Decir siempre la verdad
En un mundo en que tantas veces la mentira y el disimulo es el modo de comportamiento habitual de muchos, debemos los cristianos ser hombres veraces, que huyen siempre hasta de la mentira más pequeña. Así nos han de conocer quienes nos tratan: hombres y mujeres que no mienten jamás, ni en asuntos de poca importancia, que rechazan de sus vidas lo que tiene sabor de disimulo, de hipocresía, de falsedad, que saben rectificar cuando se han equivocado. Nuestra vida será entonces de una gran fecundidad apostólica, pues se confía siempre en la persona íntegra, que sabe decir la verdad con caridad, sin herir, con comprensión hacia todos.
«¡Cuántas debilidades, cuánto oportunismo, cuánto conformismo, cuánta vileza!», decía el Papa Pablo VI refiriéndose «a esas buenas personas, que olvidan la belleza y la gravedad de los compromisos que les unen a la Iglesia». Esta misma situación, que quizá en estos años se ha puesto más de manifiesto, nos llevará a aborrecer la falsedad, por pequeña que nos pueda parecer, porque «la mentira se opone a la verdad como la luz se opone a las tinieblas, la piedad a la impiedad, la justicia a la iniquidad, la bondad al pecado, la salud a la enfermedad y la vida a la muerte. Por tanto, cuanto más amemos la verdad, tanto más debemos aborrecer la mentira». No se trata de saber hasta qué punto se pueden decir cosas falsas sin incurrir en falta grave. Se trata de aborrecer la mentira en todas sus formas, de decir la verdad entera; y cuando por prudencia o caridad no se pueda, entonces callaremos, pero no inventaremos recursos formalistas que tranquilicen falsamente la conciencia. Debemos amar la verdad en sí misma y por sí misma, y no solo en cuanto afecta al daño o al provecho propio o del prójimo. Debemos aborrecer la mentira como algo torpe e innoble, cualquiera que sea el fin con que se la emplee. Debemos aborrecerla porque es una ofensa a Dios, suma Verdad.

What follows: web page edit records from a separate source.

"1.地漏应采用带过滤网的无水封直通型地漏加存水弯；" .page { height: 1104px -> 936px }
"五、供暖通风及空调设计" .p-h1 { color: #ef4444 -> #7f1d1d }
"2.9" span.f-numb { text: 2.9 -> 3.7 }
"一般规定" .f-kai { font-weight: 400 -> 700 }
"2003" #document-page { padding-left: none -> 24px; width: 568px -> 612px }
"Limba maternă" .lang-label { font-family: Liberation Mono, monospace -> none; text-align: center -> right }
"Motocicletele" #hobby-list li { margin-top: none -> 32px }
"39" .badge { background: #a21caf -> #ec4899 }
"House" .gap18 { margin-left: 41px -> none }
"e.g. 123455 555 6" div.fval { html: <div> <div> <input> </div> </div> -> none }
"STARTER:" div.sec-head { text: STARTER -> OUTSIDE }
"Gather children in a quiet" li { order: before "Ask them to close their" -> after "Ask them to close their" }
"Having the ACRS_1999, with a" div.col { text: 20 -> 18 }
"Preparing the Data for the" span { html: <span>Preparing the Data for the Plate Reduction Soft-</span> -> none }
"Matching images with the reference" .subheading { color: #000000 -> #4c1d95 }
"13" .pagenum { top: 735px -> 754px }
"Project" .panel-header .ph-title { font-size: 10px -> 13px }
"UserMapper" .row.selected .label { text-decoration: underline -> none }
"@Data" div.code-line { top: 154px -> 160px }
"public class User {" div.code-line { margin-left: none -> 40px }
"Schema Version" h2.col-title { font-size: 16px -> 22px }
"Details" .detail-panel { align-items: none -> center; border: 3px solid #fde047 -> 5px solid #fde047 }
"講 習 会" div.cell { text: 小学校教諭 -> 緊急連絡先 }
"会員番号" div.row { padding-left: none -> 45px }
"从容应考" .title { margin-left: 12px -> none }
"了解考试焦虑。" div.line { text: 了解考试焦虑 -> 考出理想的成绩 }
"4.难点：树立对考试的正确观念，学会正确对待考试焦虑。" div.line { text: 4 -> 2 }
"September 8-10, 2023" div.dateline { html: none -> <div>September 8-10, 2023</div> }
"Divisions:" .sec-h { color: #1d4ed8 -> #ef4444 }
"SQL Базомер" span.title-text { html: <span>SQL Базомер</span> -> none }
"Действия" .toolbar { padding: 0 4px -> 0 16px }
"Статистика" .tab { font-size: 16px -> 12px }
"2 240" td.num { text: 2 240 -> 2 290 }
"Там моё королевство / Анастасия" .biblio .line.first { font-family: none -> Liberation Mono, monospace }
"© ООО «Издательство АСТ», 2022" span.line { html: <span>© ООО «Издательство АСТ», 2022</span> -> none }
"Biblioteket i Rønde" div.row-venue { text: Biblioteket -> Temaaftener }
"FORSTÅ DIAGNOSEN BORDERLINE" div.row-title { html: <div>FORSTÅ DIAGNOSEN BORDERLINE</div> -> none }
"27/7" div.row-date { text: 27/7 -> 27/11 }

Fácilmente se cree lo que se desea. Y así, por ejemplo, muchos enemigos de la Iglesia se encuentran siempre inclinados a tener por ciertos todos los rumores injuriosos, juzgando sin indicios suficientes, informando incluso a la opinión pública sobre esa base. Lo que, en definitiva, se equipara a la mentira, por su origen y por sus consecuencias. Contra la mentira, fríamente empleada tantas veces, nosotros tenemos la verdad, la claridad, la sinceridad sin equívocos ni ambigüedades: la práctica firme de una veracidad en las relaciones personales diarias, en los negocios, en la familia, en los estudios y en los órganos de la opinión pública cuando tengamos acceso a ellos. No sabemos responder a una mentira con otra mentira.
La oración litúrgica nos invita a clamar: que nuestra voz, Señor, nuestro espíritu y toda nuestra vida sean una continua alabanza en tu honor…. Que nuestra conversación sea siempre veraz, propia de un hijo de Dios.